S’interroger sur les éléments du texte qui peuvent se contredire peut être une approche intéressante. On peut éventuellement s’intéresser aussi sur le processus de la lecture.

Lors de la rédaction, il est important de faire apparaître les titres, littéraires ou linguistiques. Deux démarches d’analyses sont possibles :

Du Bellay, Les antiquités de Rome, 1558.

Contient une description générale de la grandeur et comme une déploration de sa ruine.

Dans quelle intention

Pourquoi

Sous quelle forme

Tonalité

Quand

Qui parle

A qui

De quoi

1558 : deuxième moitié du XVIe siècle, plein épanouissement de la Renaissance.

A la lecture : diérèse, synérèse. Locuteur absent, aucune marque de l’énonciation, pas de " je ", pas de " maintenant ". Pas de destinataire apparent non plus. Pas de marques de discours : on s’adresse au lecteur dans sa plus grande généralité.

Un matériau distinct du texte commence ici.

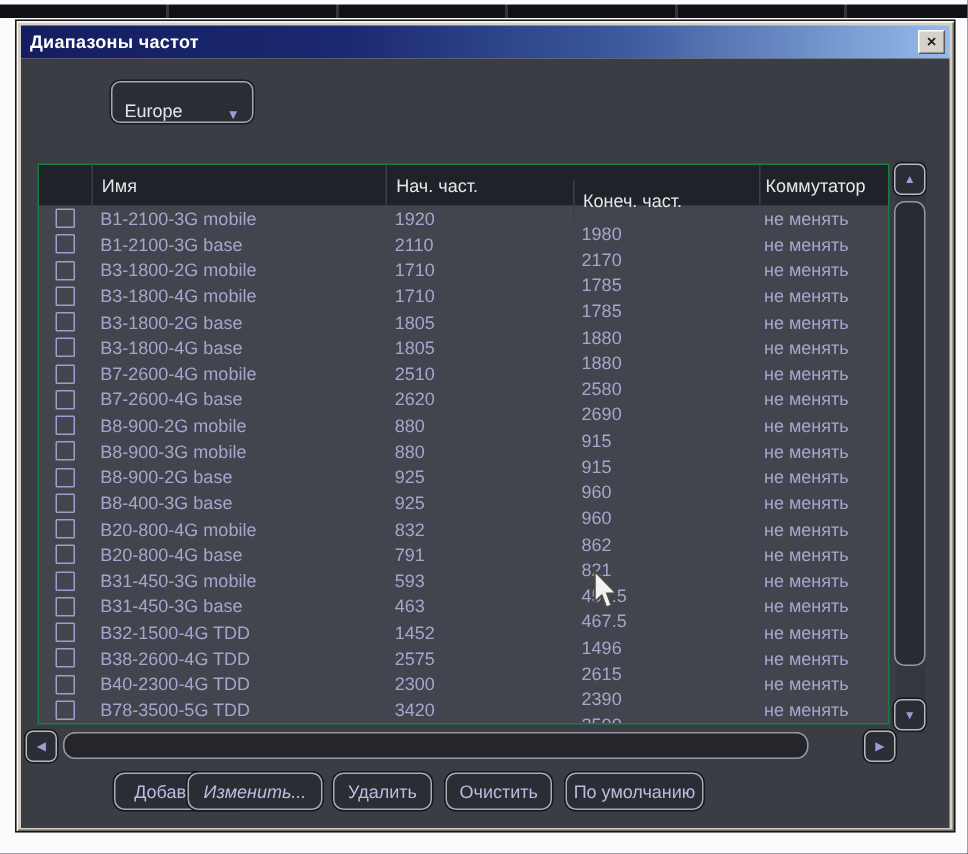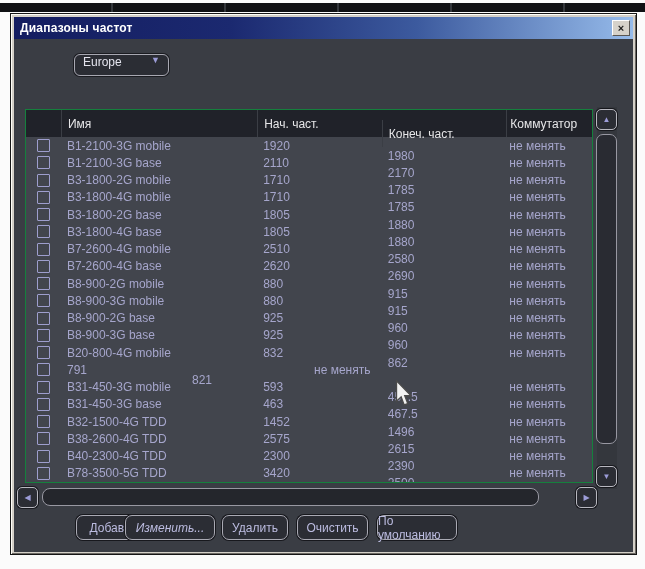"Europe" .region-select { align-items: flex-start -> flex-end; height: 22px -> 28px }
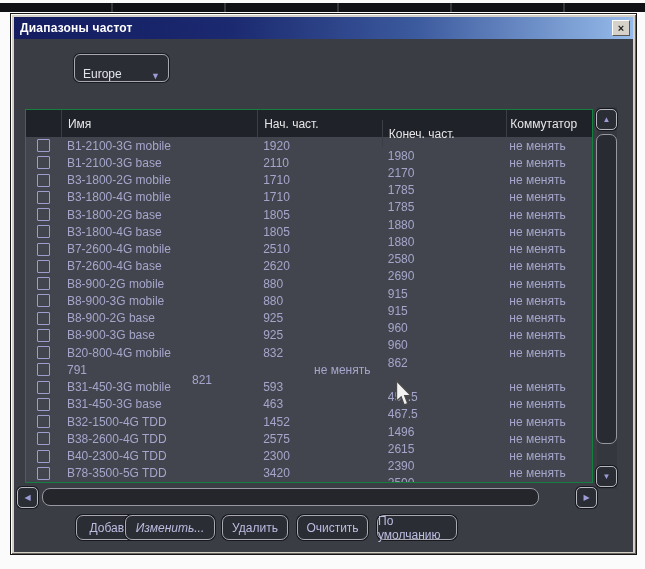"B8-900-3G base" div.c-name { text: B8-900-3G -> B8-400-3G }
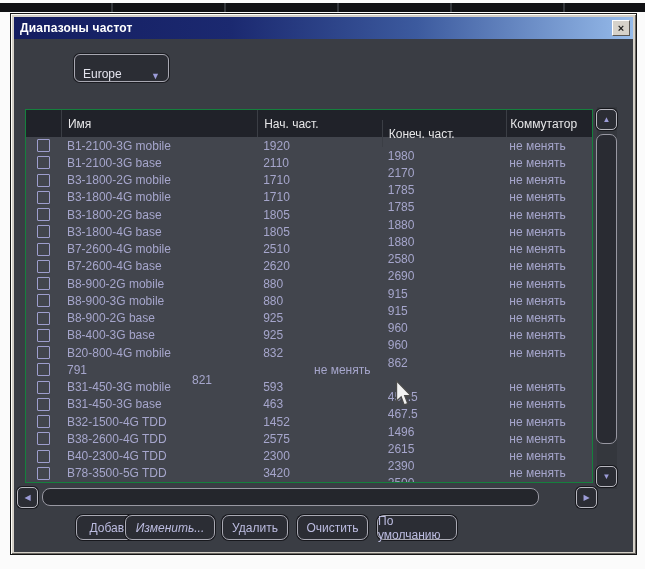"B20-800-4G base" div.c-name { html: none -> <div>B20-800-4G base</div> }
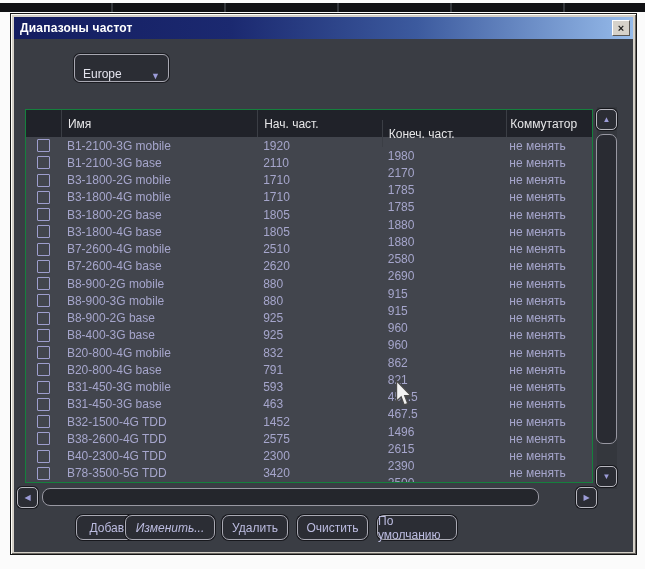"По умолчанию" .btn-default { width: 80px -> 92px }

Thème connu : gloire et décadence de Rome.

Analyse : poème descriptif à visée argumentative : genre démonstratif, but rhétorique, avec une tendance à l’épidictique (éloge, emphase).

C’est un texte où il faut relever les différents faits d’expression, les répétitions. Dans la poésie, Ronsard est un écrivain qui a beaucoup utilisé l’argumentatif. L’éloge ou le blâme sont les figures qu’il emploie dans sa lyrique amoureuse, mais il se passe des arguments du logos proprement dit.

Faits d’expression : répétitions (anaphore, tautologie : répète le même mot avec le même sens. Polyptote : utilisation de deux mots de la même famille). Emphase. Rimes banales (deux infinitifs du même groupe). Paronomase : presque homophonie. Diaphore. Syllepse.